Chased by kids, Ethiopia, Africa

  1. Blyde River Canyon, South Africa – when I arrived in Africa as an 18 year old this spectacular canyon was so at odds with my preconception of Africa’s flat, brown dusty plains. It was a huge moment in the chipping away of my naivety.
  2. Coffee Bay, South Africa – I love all of the Transkei and the Eastern Cape’s coastline, but Coffee Bay seemed like a good choice. Emerald hills roll down into crashing turquoise waves.
  3. Makgadikgadi Pan, Botswana – A giant salt pan in the middle of endless flat savannah. At its heart is Kubu Island, a dry granite island with mighty baobab trees to lean against as you watch the sun set.
  4. Dongola, Sudan – proof that the best travel experiences are about the people you meet, or the mood you are in at the time. Dongola is a dusty, too-hot little town in the Nubian Desert. But when I was there I was so in love with the desert and the wonderful people of northern Sudan that I could not help but be enchanted.
  5. Sani Pass, Lesotho – all of Lesotho is wild and beautiful, but for someone with a cyclist’s eye the prospect of Africa’s highest pub and the enormous snaking descent that follows is too good to miss.
  6. Freetown, Sierra Leone – hot, noisy, chaotic, smelly, poor, potentially dangerous: Freetown might sound an odd choice. But so much of Africa is like this, blended too with a cocktail of music, laughter, friendliness, dignity and colour. And that is what makes the continent so compelling for travellers. Freetown was one of the most intense cities I have ever had the good fortune to amble around.
  7. Sahara desert, Morocco – when the noise and craziness of Africa threatens to overwhelm you, head for the desert. Silent, timeless nothingness and the Chegaga dunes roll on for ever and for ever.
  8. Lalibela, Ethiopia – I wanted an entry that highlighted the cultural history of Africa. Egypt’s pyramids are a little unoriginal. Besides, I was more astonished when I arrived at Lalibela’s underground rock churches as I had so little prior knowledge of the place.

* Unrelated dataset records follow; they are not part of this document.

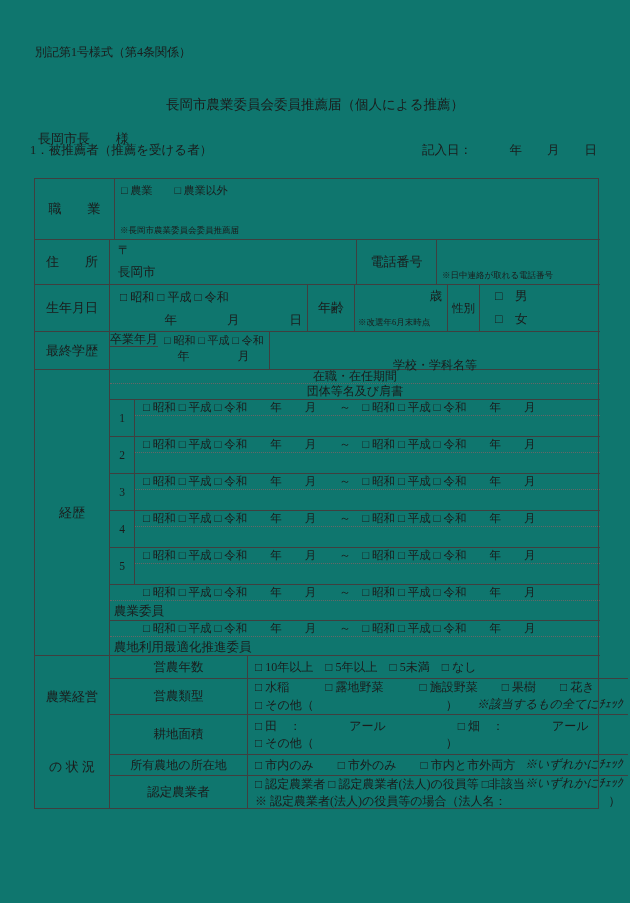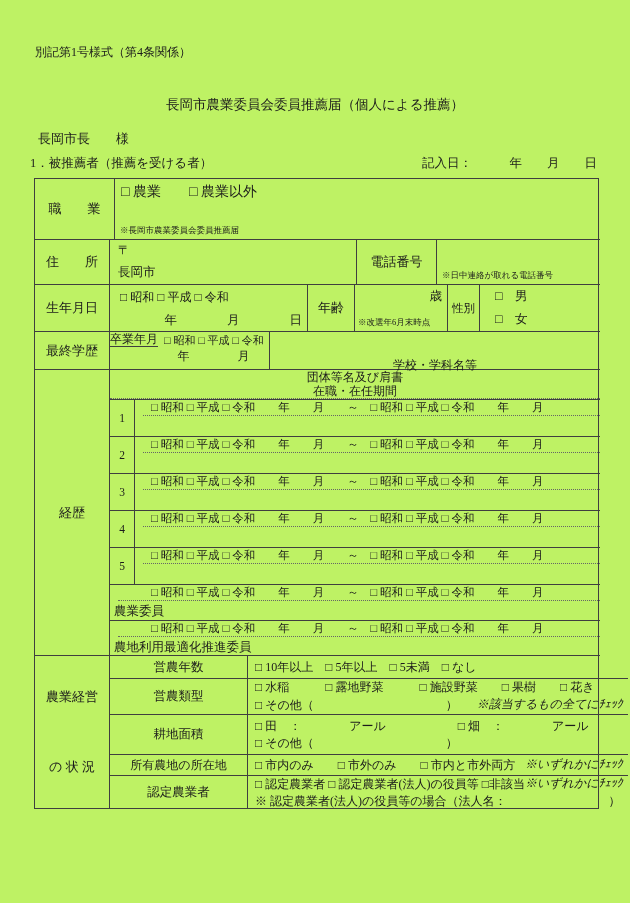--- a/index.html
+++ b/index.html
@@ -5,30 +5,30 @@
   :root{
     --line:#3f3f3f;
     --dot:#666;
     --ink:#1b1b1b;
   }
   *{box-sizing:border-box;margin:0;padding:0;}
   html,body{background:#fff;}
   .page{
     position:relative;
     width:630px;height:903px;
-    background:#bef264;
+    background:#0f766e;
     color:var(--ink);
     font-family:"Liberation Serif","DejaVu Serif",serif;
     font-size:12.5px;
     overflow:hidden;
   }
   .form-code{position:absolute;left:35px;top:44px;font-size:12px;}
   .title{position:absolute;left:0;right:0;top:96px;text-align:center;font-size:13.5px;}
   .addressee{position:absolute;left:38px;top:130px;font-size:13px;}
-  .section-line{position:absolute;left:30px;top:155px;width:570px;display:flex;justify-content:space-between;font-size:12.5px;}
+  .section-line{position:absolute;left:30px;top:142px;width:570px;display:flex;justify-content:space-between;font-size:12.5px;}
   .entry-date{padding-right:3px;text-align:right;}
 
   .form-table{
     position:absolute;left:34px;top:178px;width:565px;
     border:1px solid var(--line);
     font-size:12.5px;
   }
   .band{display:flex;width:565px;}
   .band + .band{border-top:1px solid var(--line);}
   .lblcell{display:flex;align-items:center;justify-content:center;border-right:1px solid var(--line);flex-shrink:0;font-size:13px;}
@@ -42,21 +42,21 @@
   
   .h-name{height:60px;}
   .name-left{width:322px;border-right:1px solid var(--line);position:relative;flex-shrink:0;display:flex;flex-direction:column;}
   .fur-row{height:20px;display:flex;border-bottom:1px dashed #777;}
   .nm-row{height:40px;display:flex;}
   .fur-row .lblcell{font-size:11px;}
   .fillcell{flex:1;}
   .vdash{position:absolute;left:198px;top:0;bottom:0;border-left:1px dashed #777;}
   .occ-label{width:80px;}
   .occ-content{flex:1;position:relative;}
-  .chk-line{padding:4px 6px;font-size:14px;}
+  .chk-line{padding:4px 6px;font-size:11px;}
 
   
   .h-addr{height:45px;}
   .addr-cell{width:247px;border-right:1px solid var(--line);flex-shrink:0;padding:2px 0 0 8px;}
   .postal{font-size:12px;}
   .city{font-size:12.5px;margin-top:5px;}
   .w-phone{width:80px;}
   .phone-cell{flex:1;position:relative;}
 
   
@@ -84,21 +84,21 @@
   
   .h-career{height:286px;}
   .career-body{flex:1;display:flex;flex-direction:column;}
   .c-hdr{display:flex;align-items:center;justify-content:center;font-size:12px;flex-shrink:0;}
   .c-hdr-1{height:14px;border-bottom:1px dotted var(--dot);}
   .c-hdr-2{height:15px;}
   .c-row{display:flex;border-top:1px solid var(--line);height:37px;flex-shrink:0;}
   .c-row-fixed{height:36px;}
   .c-num{width:25px;border-right:1px solid var(--line);display:flex;align-items:center;justify-content:center;font-size:11.5px;flex-shrink:0;}
   .c-row-body{flex:1;display:flex;flex-direction:column;}
-  .era-line{height:16px;padding-left:8px;font-size:11.5px;border-bottom:1px dotted var(--dot);white-space:nowrap;overflow:hidden;flex-shrink:0;margin-left:8px;}
+  .era-line{height:16px;padding-left:8px;font-size:11.5px;border-bottom:1px dotted var(--dot);white-space:nowrap;overflow:hidden;flex-shrink:0;}
   .era-indent{padding-left:33px;}
   .c-fill{flex:1;}
   .c-role{padding:2px 0 0 4px;font-size:12.5px;}
 
   
   .h-farm{height:153px;}
   .farm-lbl{line-height:1.7;font-size:13px;text-align:center;gap:48px;}
   .farm-body{flex:1;display:flex;flex-direction:column;}
   .f-row{display:flex;flex-shrink:0;}
   .f-row + .f-row{border-top:1px solid var(--line);}
@@ -179,22 +179,22 @@
       </div>
       <div class="school-col">
         <div class="subhdr">学校・学科名等</div>
         <div class="flex1"></div>
       </div>
     </div>
 
     <div class="band h-career">
       <div class="lblcell w-label">経歴</div>
       <div class="career-body">
+        <div class="c-hdr c-hdr-1">在職・在任期間</div>
         <div class="c-hdr c-hdr-2">団体等名及び肩書</div>
-        <div class="c-hdr c-hdr-1">在職・在任期間</div>
 
         <div class="c-row">
           <div class="c-num">1</div>
           <div class="c-row-body">
             <div class="era-line">□ 昭和 □ 平成 □ 令和　　年　　月　　～　□ 昭和 □ 平成 □ 令和　　年　　月</div>
             <div class="c-fill"></div>
           </div>
         </div>
         <div class="c-row">
           <div class="c-num">2</div>

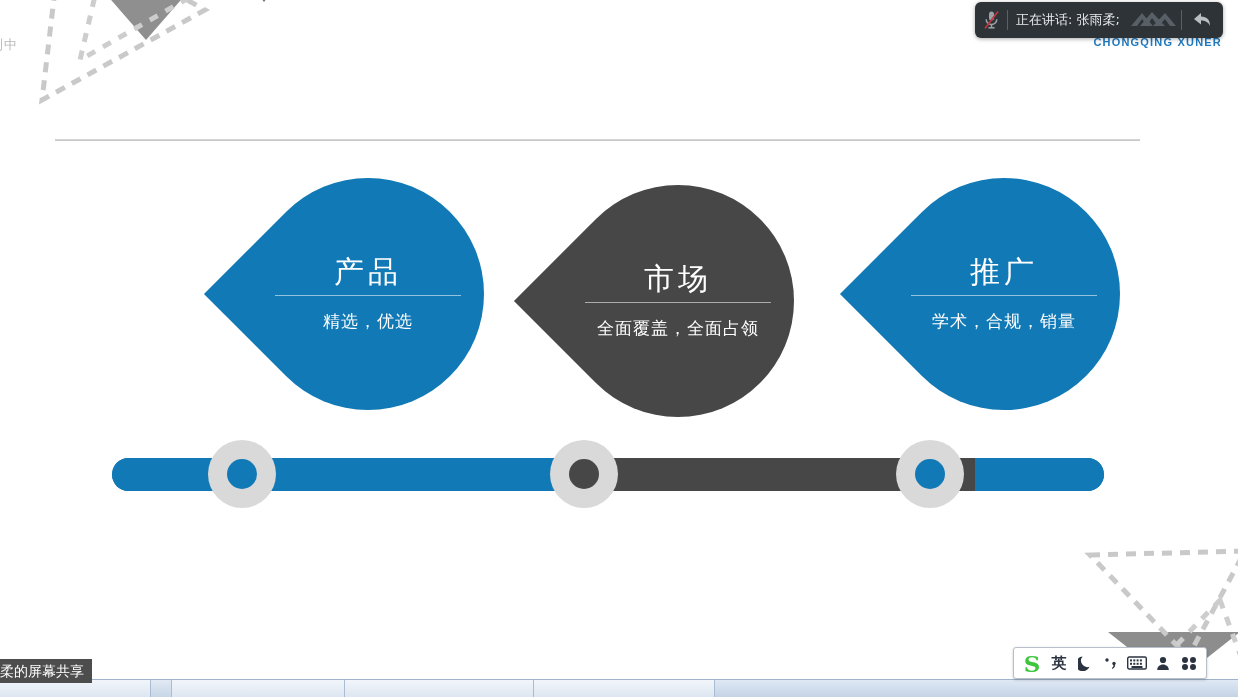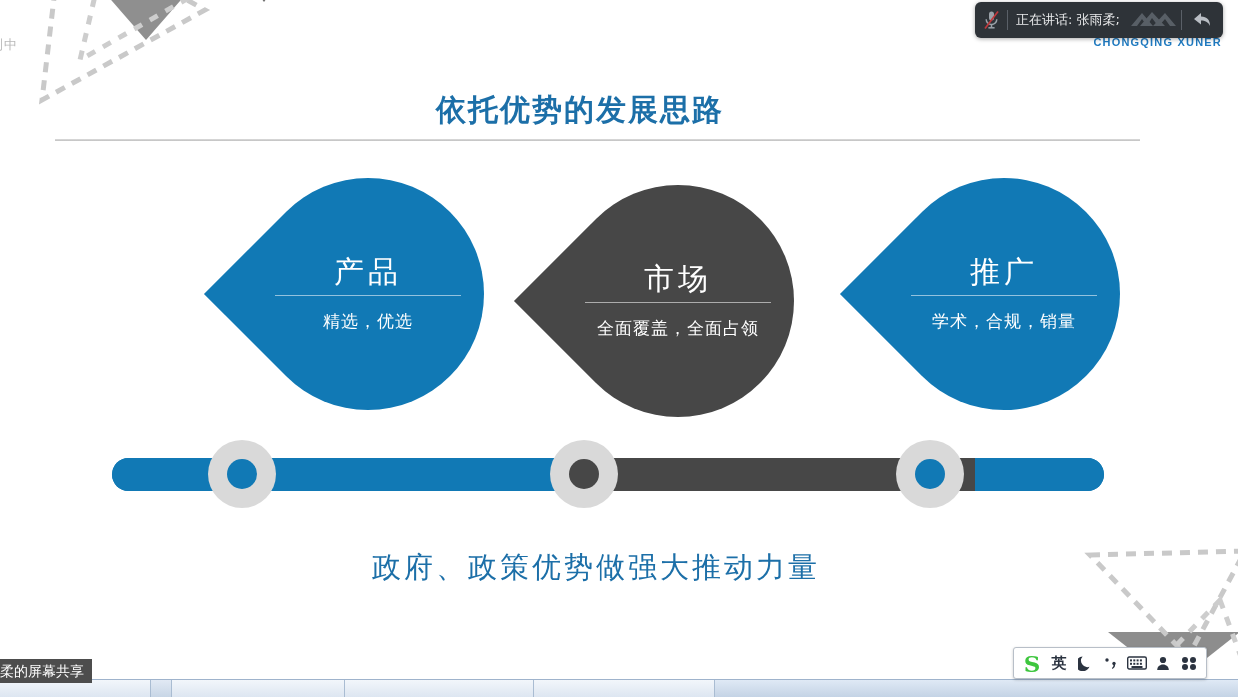--- a/index.html
+++ b/index.html
@@ -321,21 +321,20 @@
   <svg class="deco" id="tri-br-dash-svg" width="170" height="150">
     <polygon points="10,10 165,6 108,112" fill="none" stroke="#c9c9c9" stroke-width="5" stroke-dasharray="10 8"></polygon>
     <polygon points="140,55 175,150 60,138" fill="none" stroke="#cdcdcd" stroke-width="5" stroke-dasharray="9 9"></polygon>
   </svg>
 
   <div id="corner-label">测中</div>
 
   <div id="brand-logo">S</div>
   <div id="brand">CHONGQING  XUNER</div>
 
-  <div id="title">依托优势的发展思路</div>
   <div id="title-rule"></div>
 
   <div class="pin" id="pin-1" style="background: rgb(17, 121, 181);">
     <div class="pin-inner">
       <div class="pin-heading">产品</div>
       <div class="pin-divider"></div>
       <div class="pin-sub">精选，优选</div>
     </div>
   </div>
 
@@ -365,21 +364,20 @@
   <div class="node" id="node-1" style="background: rgb(217, 217, 217);">
     <div class="node-core" style="background: rgb(17, 121, 181);"></div>
   </div>
   <div class="node" id="node-2" style="background: rgb(217, 217, 217);">
     <div class="node-core" style="background: rgb(71, 71, 71);"></div>
   </div>
   <div class="node" id="node-3" style="background: rgb(217, 217, 217);">
     <div class="node-core" style="background: rgb(17, 121, 181);"></div>
   </div>
 
-  <div id="caption">政府、政策优势做强大推动力量</div>
 </div>
 
 <div id="speaker-toolbar">
   <div id="mic-muted-icon">
     <svg width="17" height="20" viewBox="0 0 17 20">
       <rect x="6" y="1.5" width="5" height="9" rx="2.5" fill="#9aa1a8"></rect>
       <path d="M3.2 9.2a5.3 5.3 0 0 0 10.6 0" fill="none" stroke="#9aa1a8" stroke-width="1.5"></path>
       <line x1="8.5" y1="14.4" x2="8.5" y2="17.6" stroke="#9aa1a8" stroke-width="1.5"></line>
       <line x1="5.4" y1="17.8" x2="11.6" y2="17.8" stroke="#9aa1a8" stroke-width="1.5"></line>
       <line x1="2" y1="18.5" x2="15" y2="1.5" stroke="#c0383c" stroke-width="1.7"></line>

Being surprised is one of the best aspects of travel, and a great reason to get away from the Lonely Planet.
  9. The Elgeyo Escarpment, Kenya – The Rift Valley that runs from the Middle East all the way to Southern Africa is geologically fascinating. The beautiful view up on the Elgoyo feels part Lion King, part Out of Africa cliche, and mostly an incredible privilege.
  10. Lake Malawi, Malawi – After months and months of hard slog and sweating I ignored (foolishly) all warnings of Bilharzia and crocodiles and leaped into the lake for a delicious, cool, freshwater swim. Heaven! I relaxed at the Mayoka Village Lodge and hid from Africa for a while.

Apologies, among others, to Aswan, Cape Town, Carthage and Victoria Falls for being axed from my final list! I am sure you will also have many other favourite places. Voice your opinion in the comments below!

This piece originally appeared in Wanderlust.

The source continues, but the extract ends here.